Él avanzó con una torpe y desmañada carrerilla. Scilla continuó su retirada, venía hacia nosotros. Sus pasos eran diestros, él era un desastre. Le lanzó el tridente y falló por una buena distancia. La mujer lo desvió con la espada, pero Fidel consiguió agarrarlo de nuevo. Ella siguió caminando hacia atrás unos cuantos pasos y se detuvo bruscamente. Corriendo, Fidel se había acercado demasiado. La punta del tridente rozó a Scilla sin dañarla. Con la mano izquierda, Scilla, intrépida, le clavó la espada de un certero golpe. El esclavo se desplomó al momento.

La mujer retrocedió con la hoja de su espada manchada de sangre.

Era obvio que Fidel aún estaba vivo. Hanno y Saturnino, que habían permanecido en las bandas, sin acercarse a animar a sus luchadores como solían hacer todos los lanistas, se acercaron a examinar la herida del esclavo. Fidel levantaba el brazo con un dedo alzado. Era la solicitud habitual de clemencia. En una lucha sin cuartel, aquello ni tenía que permitirse.

Parte del ruidoso público empezó a patear y a levantar el pulgar para pedir al presidente que permitiera al esclavo seguir viviendo.
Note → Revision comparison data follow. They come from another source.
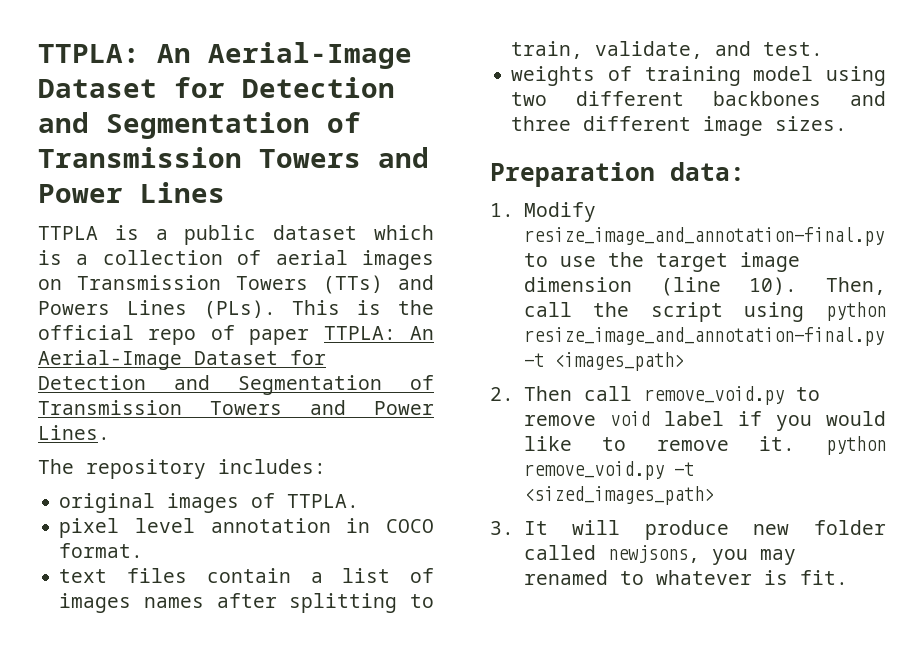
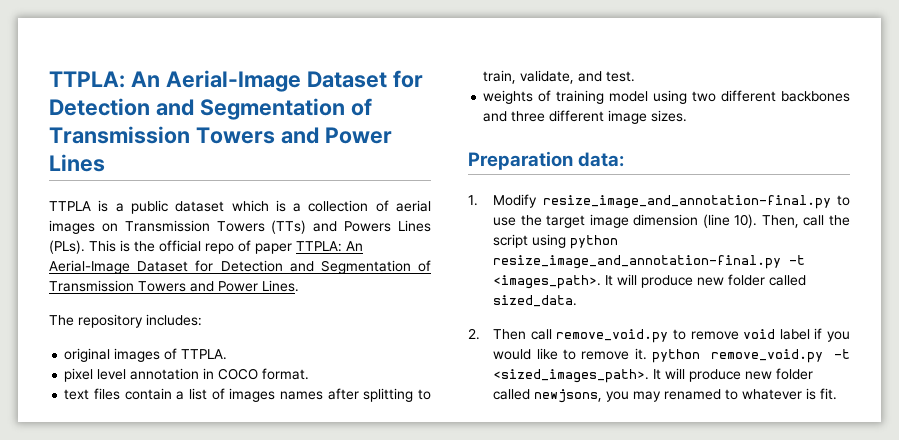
[553,352,684,371] <images_path> -> [493,274,807,289] [493,295,578,307] <images_path>. It will produce new folder called sized_data.
[523,486,714,505] [490,521,514,535] <sized_images_path> // 3. -> [493,369,650,383] <sized_images_path>.

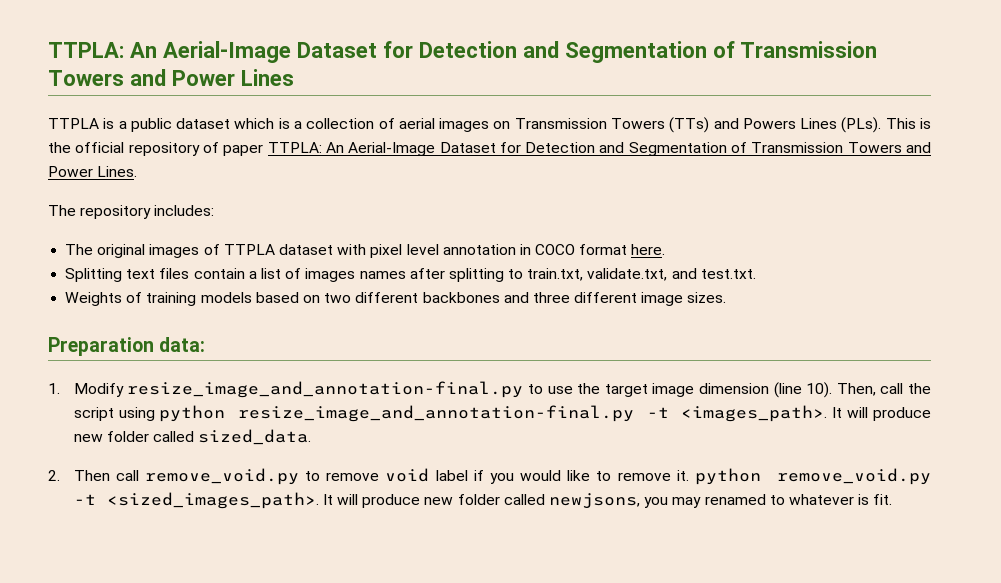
[205,243,234,254] repo -> [128,142,200,156] repository
(202, 320) none -> [65,244,94,255] The
[181,349,228,360] TTPLA. // -> [223,244,367,255] TTPLA dataset with
[262,368,310,380] format. // -> [579,244,666,255] [65,268,123,282] format here. // Splitting
[483,70,636,84] [483,90,688,104] train, validate, and test. // weights of training model using -> [527,268,756,281] [65,292,320,306] train.txt, validate.txt, and test.txt. // Weights of training models based on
Rutilio se puso de pie. Debió de pensar muy deprisa. Con una seña indicó que cedía la decisión a Hanno, ya que el hombre que estaba en el suelo le pertenecía. Con crueldad, Hanno movió el brazo hacia abajo indicando «muerte».

Con una frialdad que dejó atónito al público, Scilla dio un paso al frente y le dio un golpe mortal en la base de la nuca. Fidel nunca había entrenado como los gladiadores de verdad, que aguantaban el dolor sin vacilaciones, pero no tuvo tiempo de compadecerse a sí mismo. Entre la multitud corrió un murmullo de auténtica conmoción.

Scilla y Saturnino intercambiaron una rápida mirada de pesar. Según el programa secreto de este combate, Fidel estaba predestinado a morir. Por su intimidad con la amante de Pomponio, Saturnino probablemente sabía que Scilla tenía preparación para luchar. Lo que no debía esperar era que la mujer fuera tan eficaz o tan despiadada. ¿O sí lo esperaba?